## Stored dataset items
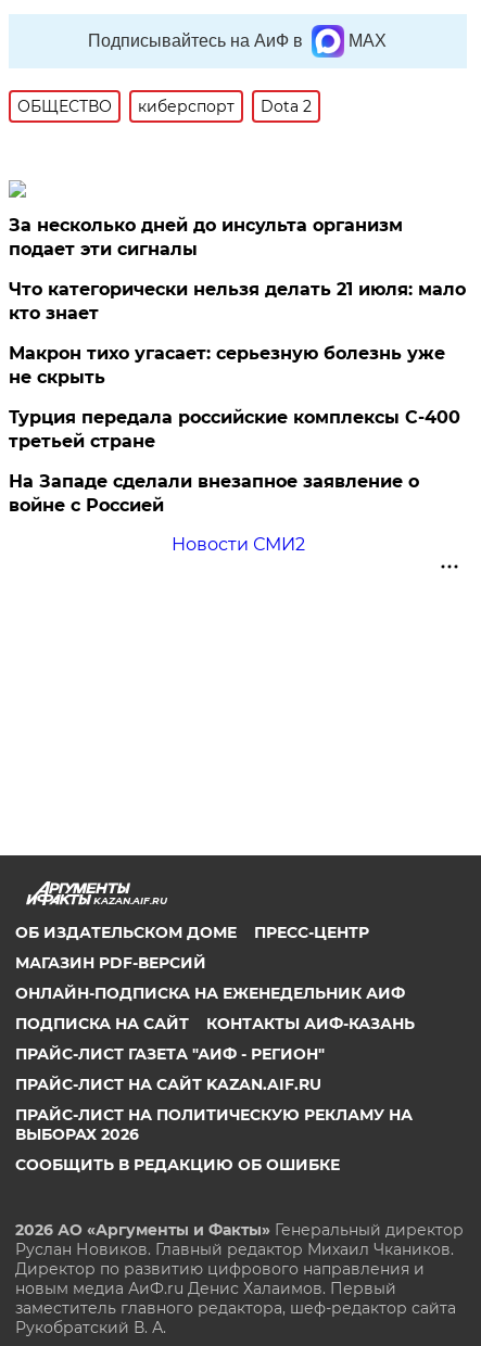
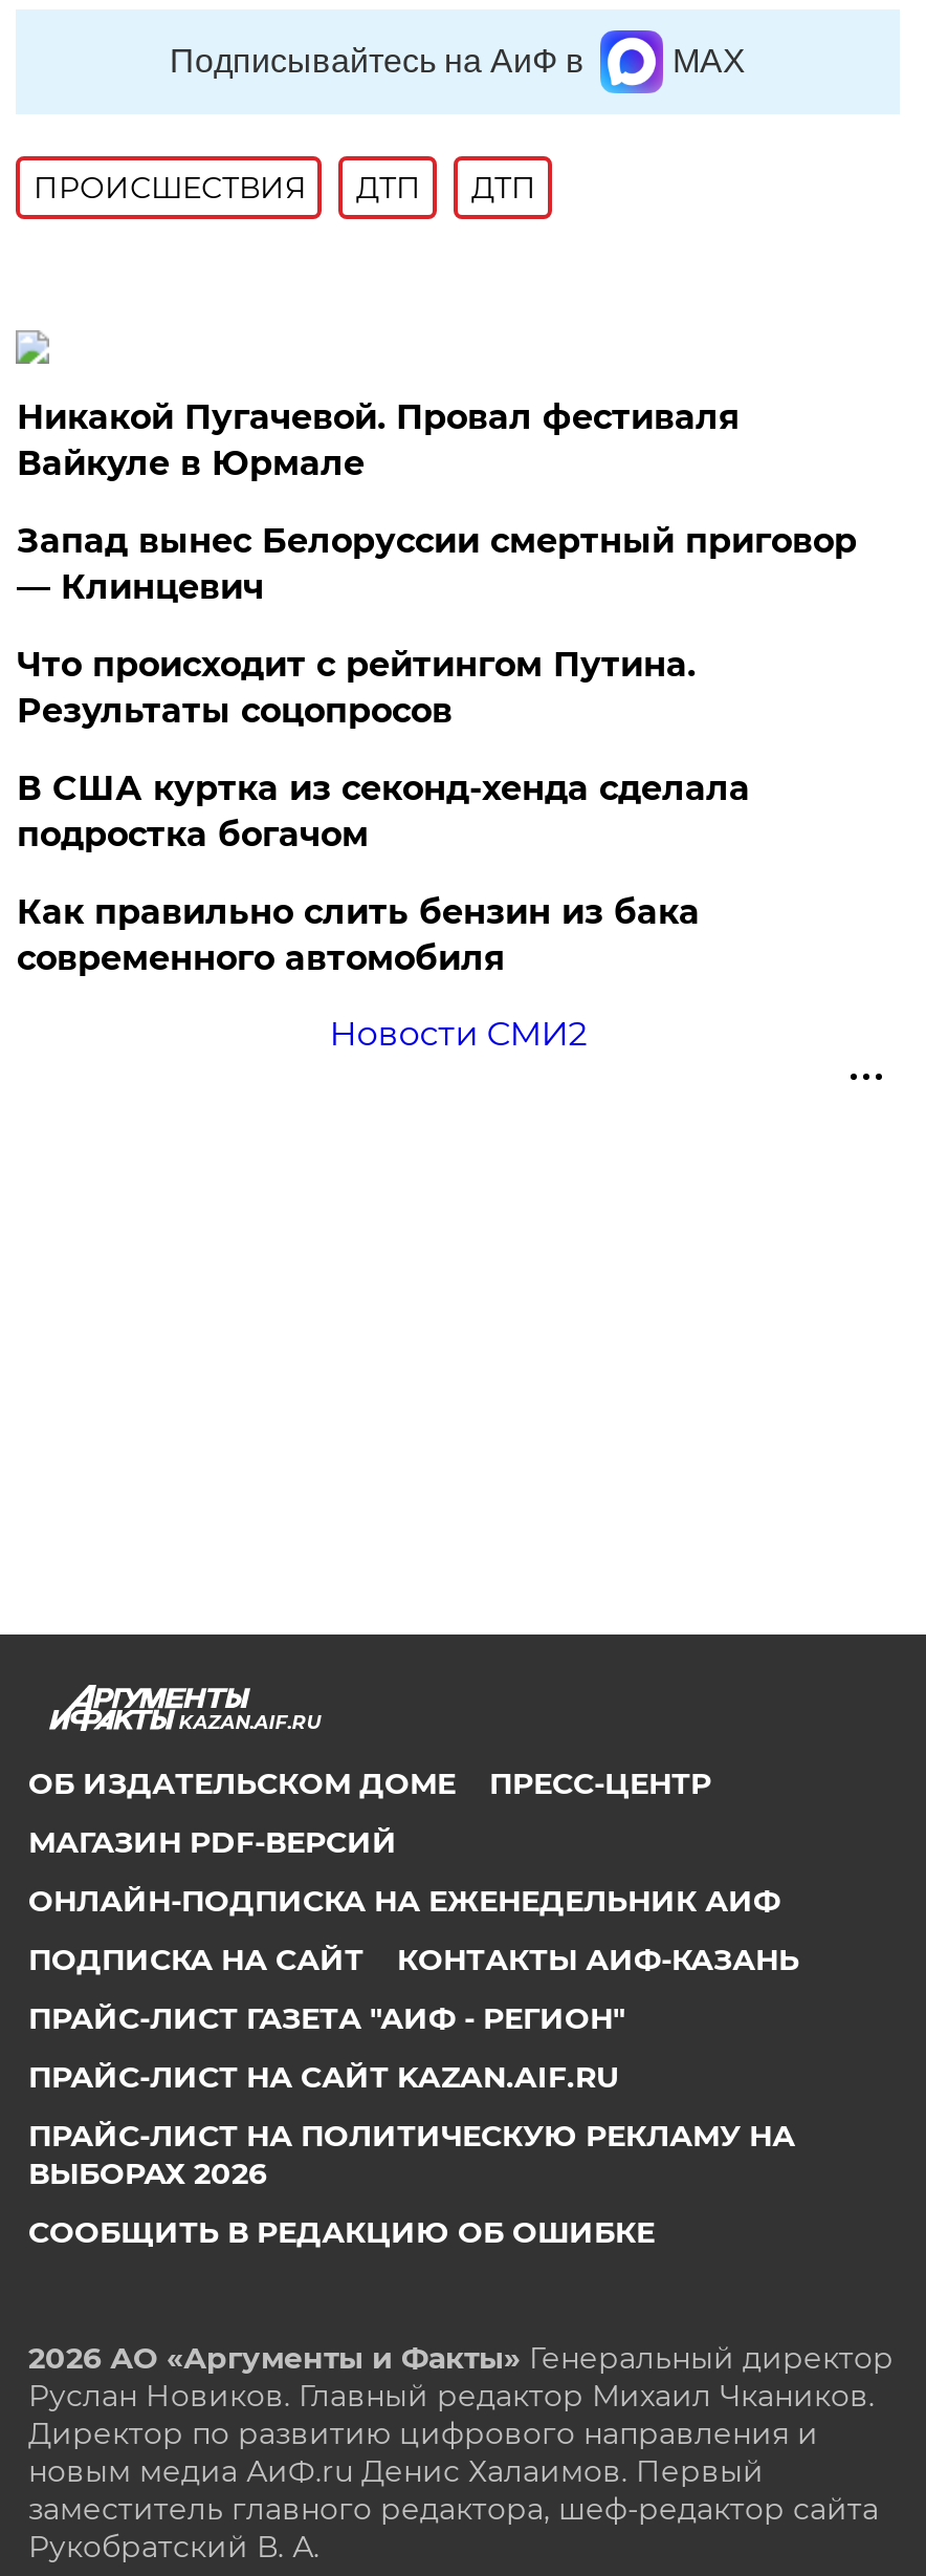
[18,96,312,116] ОБЩЕСТВО | киберспорт | Dota 2 -> [33,169,536,206] ПРОИСШЕСТВИЯ | ДТП | ДТП
[9,215,403,259] За несколько дней до инсульта организм | подает эти сигналы -> [17,397,739,483] Никакой Пугачевой. Провал фестиваля | Вайкуле в Юрмале
[9,279,466,323] Что категорически нельзя делать 21 июля: мало | кто знает -> [17,521,857,607] Запад вынес Белоруссии смертный приговор | — Клинцевич
[9,343,446,387] Макрон тихо угасает: серьезную болезнь уже | не скрыть -> [17,645,695,731] Что происходит с рейтингом Путина. | Результаты соцопросов
[9,407,461,451] Турция передала российские комплексы С-400 | третьей стране -> [17,768,750,854] В США куртка из секонд-хенда сделала | подростка богачом
[9,471,420,515] На Западе сделали внезапное заявление о | войне с Россией -> [17,892,700,978] Как правильно слить бензин из бака | современного автомобиля

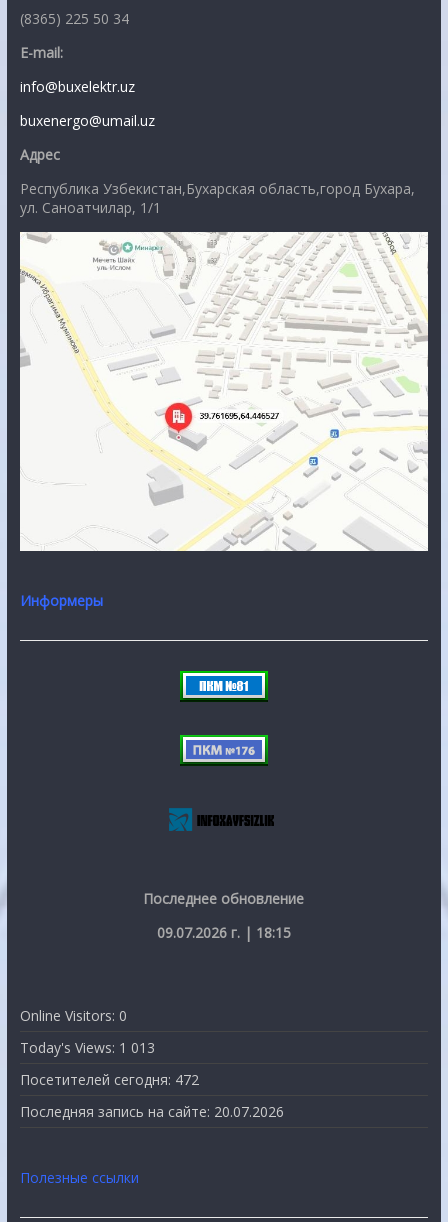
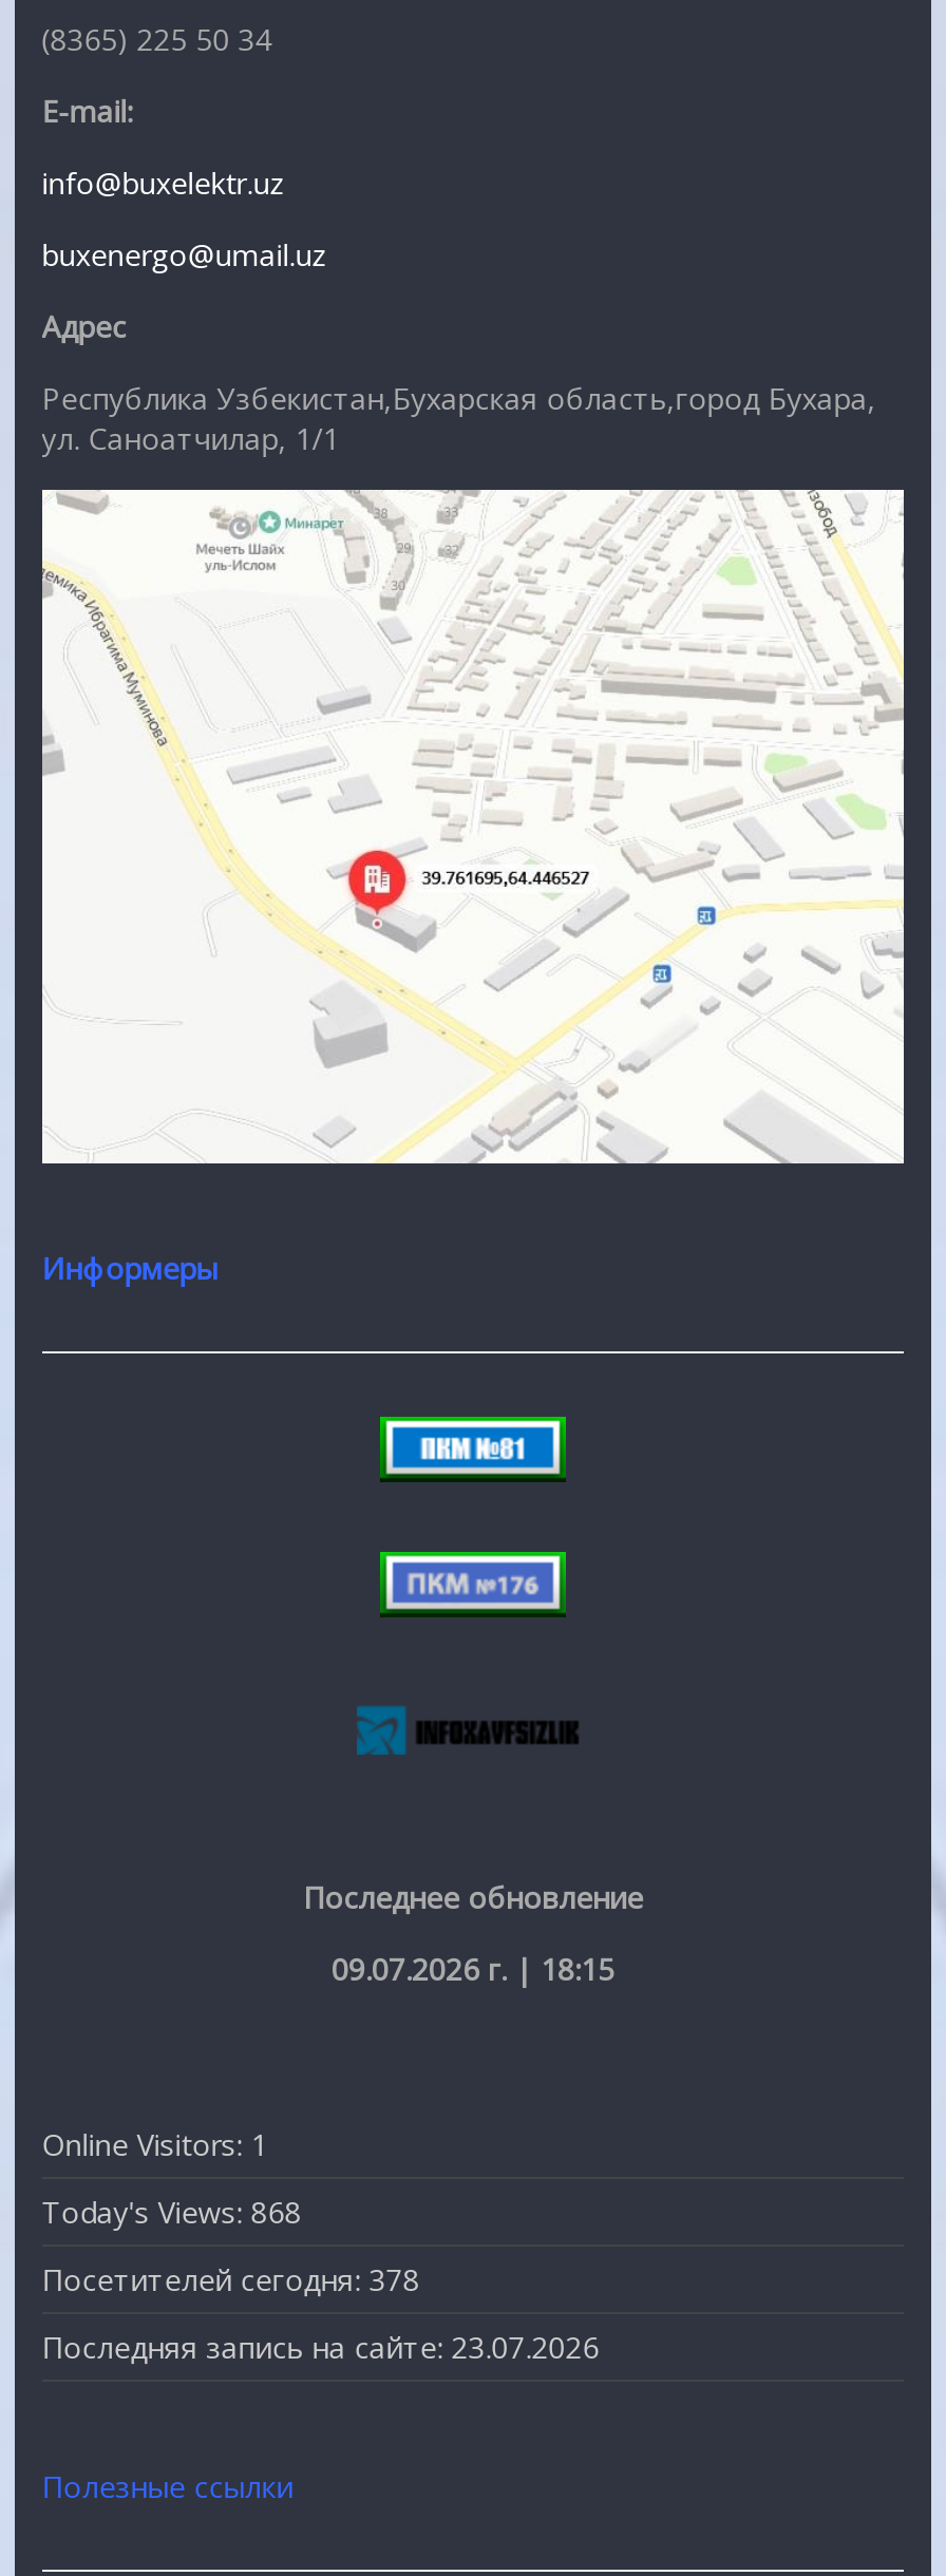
[20,1006,127,1025] Online Visitors: 0 -> [42,2124,268,2164] Online Visitors: 1
[20,1038,155,1057] Today's Views: 1 013 -> [42,2192,302,2232] Today's Views: 868
[20,1070,199,1089] Посетителей сегодня: 472 -> [42,2259,420,2299] Посетителей сегодня: 378
[20,1102,284,1121] Последняя запись на сайте: 20.07.2026 -> [42,2327,599,2367] Последняя запись на сайте: 23.07.2026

## WORK TASK
All pictures are to be dropped, and the records above returned exactly.

## ANSWER FOR THE TASK
[18,96,312,116] ОБЩЕСТВО | киберспорт | Dota 2 -> [33,169,536,206] ПРОИСШЕСТВИЯ | ДТП | ДТП
[9,215,403,259] За несколько дней до инсульта организм | подает эти сигналы -> [17,397,739,483] Никакой Пугачевой. Провал фестиваля | Вайкуле в Юрмале
[9,279,466,323] Что категорически нельзя делать 21 июля: мало | кто знает -> [17,521,857,607] Запад вынес Белоруссии смертный приговор | — Клинцевич
[9,343,446,387] Макрон тихо угасает: серьезную болезнь уже | не скрыть -> [17,645,695,731] Что происходит с рейтингом Путина. | Результаты соцопросов
[9,407,461,451] Турция передала российские комплексы С-400 | третьей стране -> [17,768,750,854] В США куртка из секонд-хенда сделала | подростка богачом
[9,471,420,515] На Западе сделали внезапное заявление о | войне с Россией -> [17,892,700,978] Как правильно слить бензин из бака | современного автомобиля

[20,1006,127,1025] Online Visitors: 0 -> [42,2124,268,2164] Online Visitors: 1
[20,1038,155,1057] Today's Views: 1 013 -> [42,2192,302,2232] Today's Views: 868
[20,1070,199,1089] Посетителей сегодня: 472 -> [42,2259,420,2299] Посетителей сегодня: 378
[20,1102,284,1121] Последняя запись на сайте: 20.07.2026 -> [42,2327,599,2367] Последняя запись на сайте: 23.07.2026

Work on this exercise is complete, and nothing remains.